Problem statement →
Transcribe nothing except the lines below that run from the one with "order number: 25478 -> 25476" to the one with "Gather: 4 x", ends included, and do not copy any picture.

━━━━━ Listed entries ━━━━━

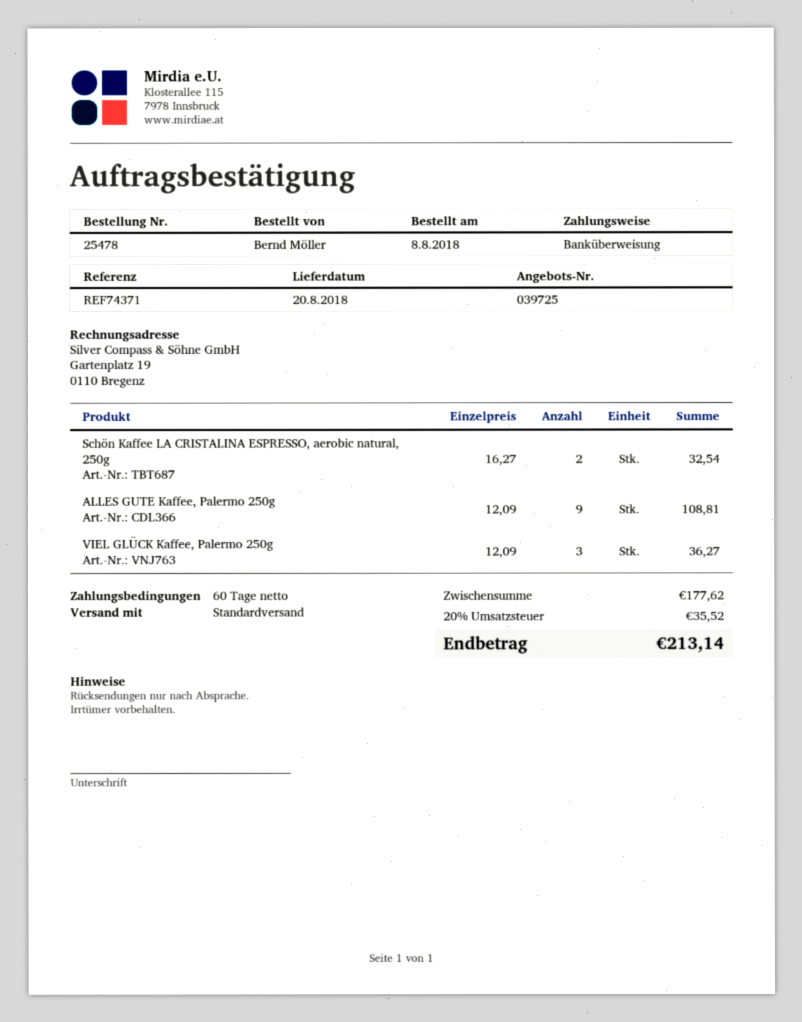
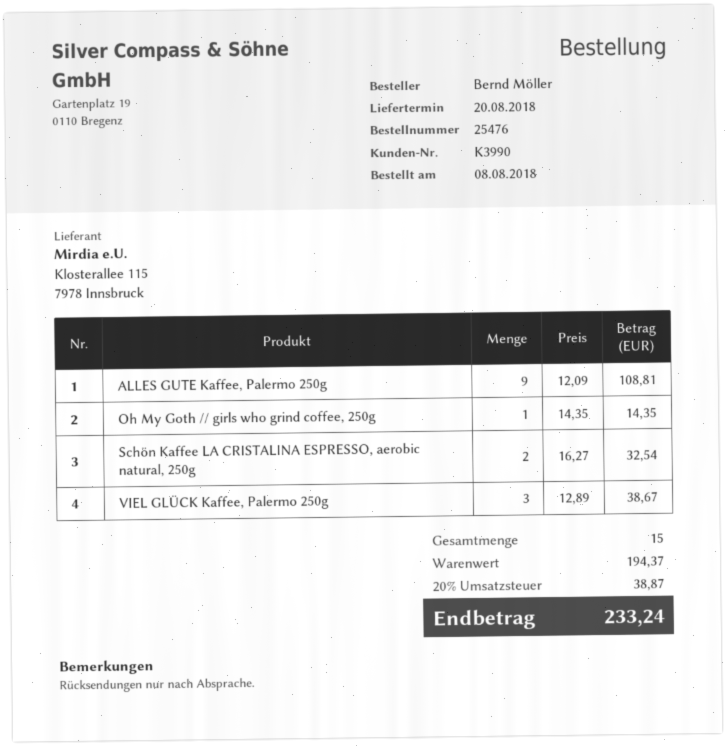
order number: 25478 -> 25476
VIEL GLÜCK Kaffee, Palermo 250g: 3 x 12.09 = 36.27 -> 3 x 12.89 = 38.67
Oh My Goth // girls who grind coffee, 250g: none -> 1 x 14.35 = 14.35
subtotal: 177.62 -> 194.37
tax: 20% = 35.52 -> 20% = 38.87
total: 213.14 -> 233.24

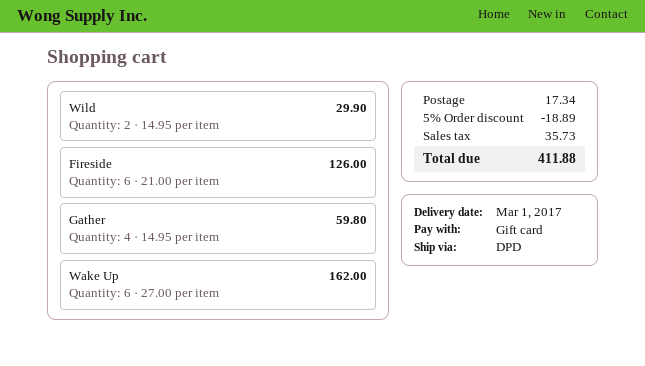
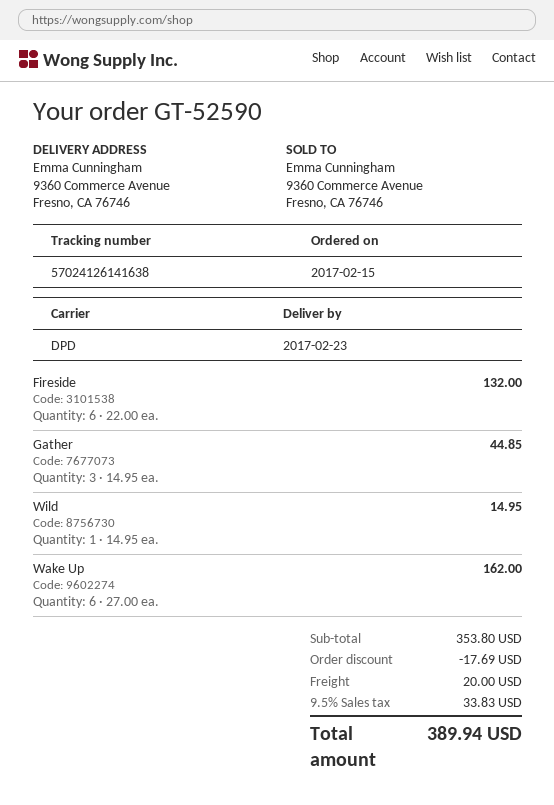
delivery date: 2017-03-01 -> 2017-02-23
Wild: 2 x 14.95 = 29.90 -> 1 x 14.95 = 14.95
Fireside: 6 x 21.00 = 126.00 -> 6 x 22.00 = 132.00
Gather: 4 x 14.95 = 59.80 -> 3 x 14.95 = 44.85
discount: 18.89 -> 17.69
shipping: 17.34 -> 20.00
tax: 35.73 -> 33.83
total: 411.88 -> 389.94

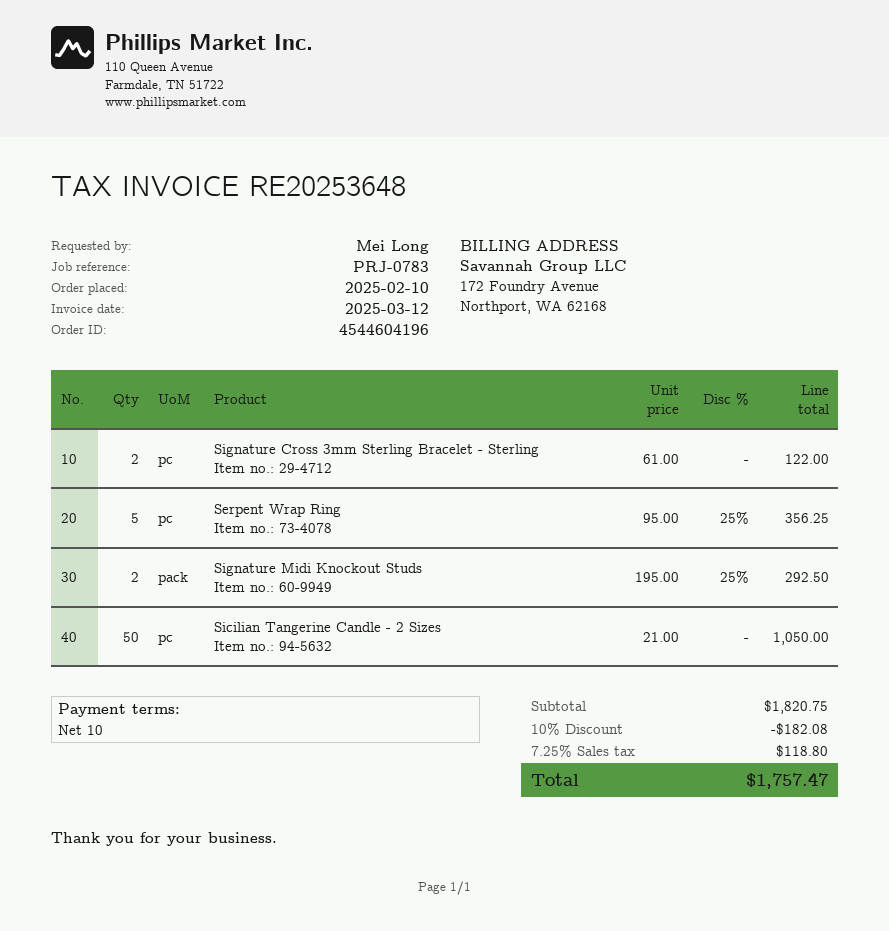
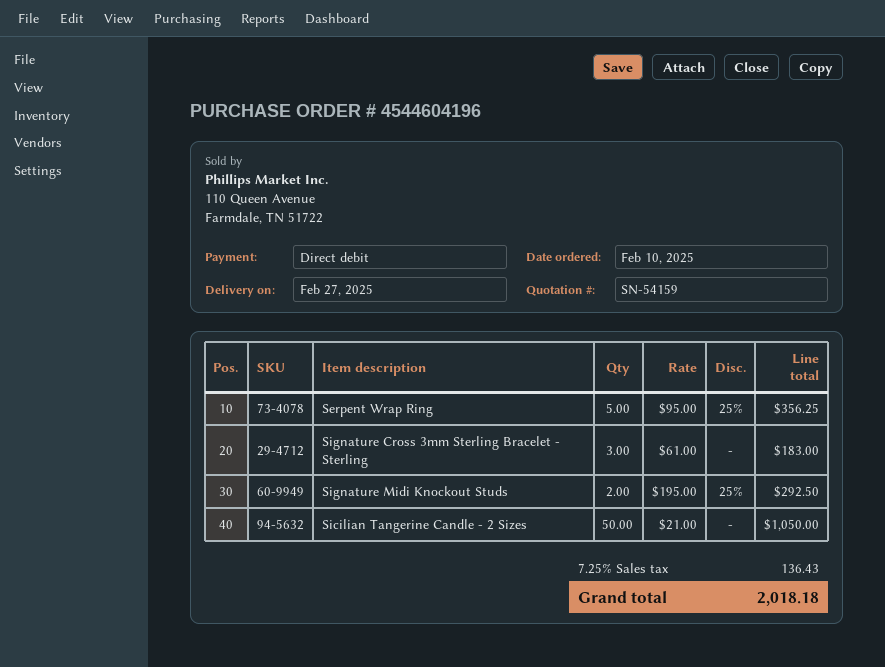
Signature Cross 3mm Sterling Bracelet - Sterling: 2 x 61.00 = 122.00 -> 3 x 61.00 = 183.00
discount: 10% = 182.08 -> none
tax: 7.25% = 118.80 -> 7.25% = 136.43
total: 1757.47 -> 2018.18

━━━━━
━━━━━ Listed entries ━━━━━

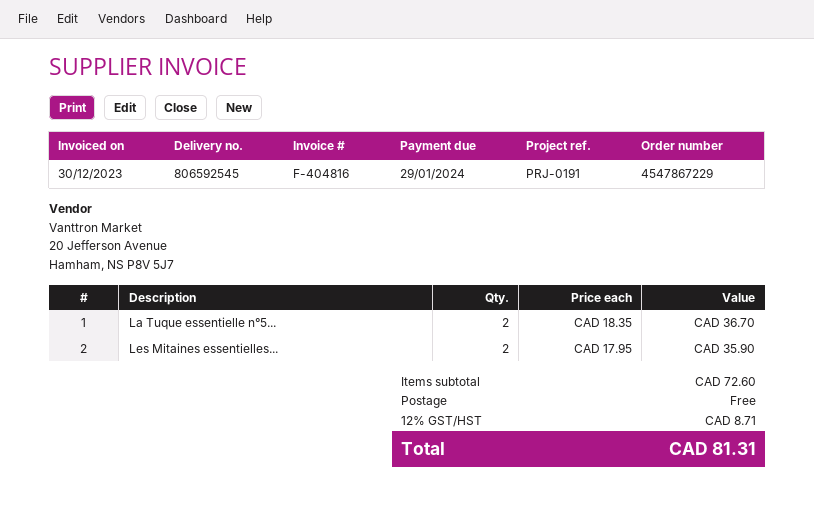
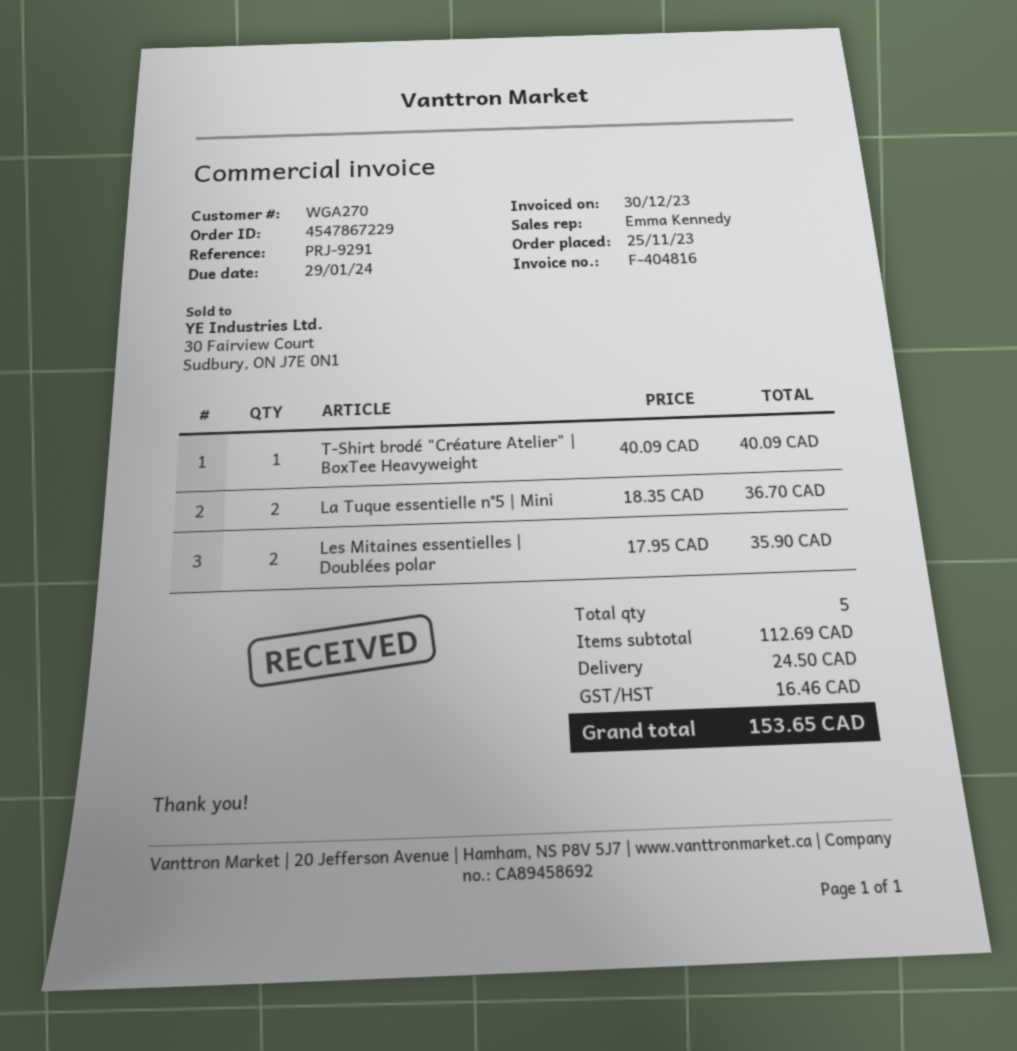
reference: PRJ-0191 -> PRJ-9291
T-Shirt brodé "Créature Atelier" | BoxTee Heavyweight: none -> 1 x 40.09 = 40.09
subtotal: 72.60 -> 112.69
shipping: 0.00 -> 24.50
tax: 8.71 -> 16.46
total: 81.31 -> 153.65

━━━━━

Task result →
order number: 25478 -> 25476
VIEL GLÜCK Kaffee, Palermo 250g: 3 x 12.09 = 36.27 -> 3 x 12.89 = 38.67
Oh My Goth // girls who grind coffee, 250g: none -> 1 x 14.35 = 14.35
subtotal: 177.62 -> 194.37
tax: 20% = 35.52 -> 20% = 38.87
total: 213.14 -> 233.24

delivery date: 2017-03-01 -> 2017-02-23
Wild: 2 x 14.95 = 29.90 -> 1 x 14.95 = 14.95
Fireside: 6 x 21.00 = 126.00 -> 6 x 22.00 = 132.00
Gather: 4 x 14.95 = 59.80 -> 3 x 14.95 = 44.85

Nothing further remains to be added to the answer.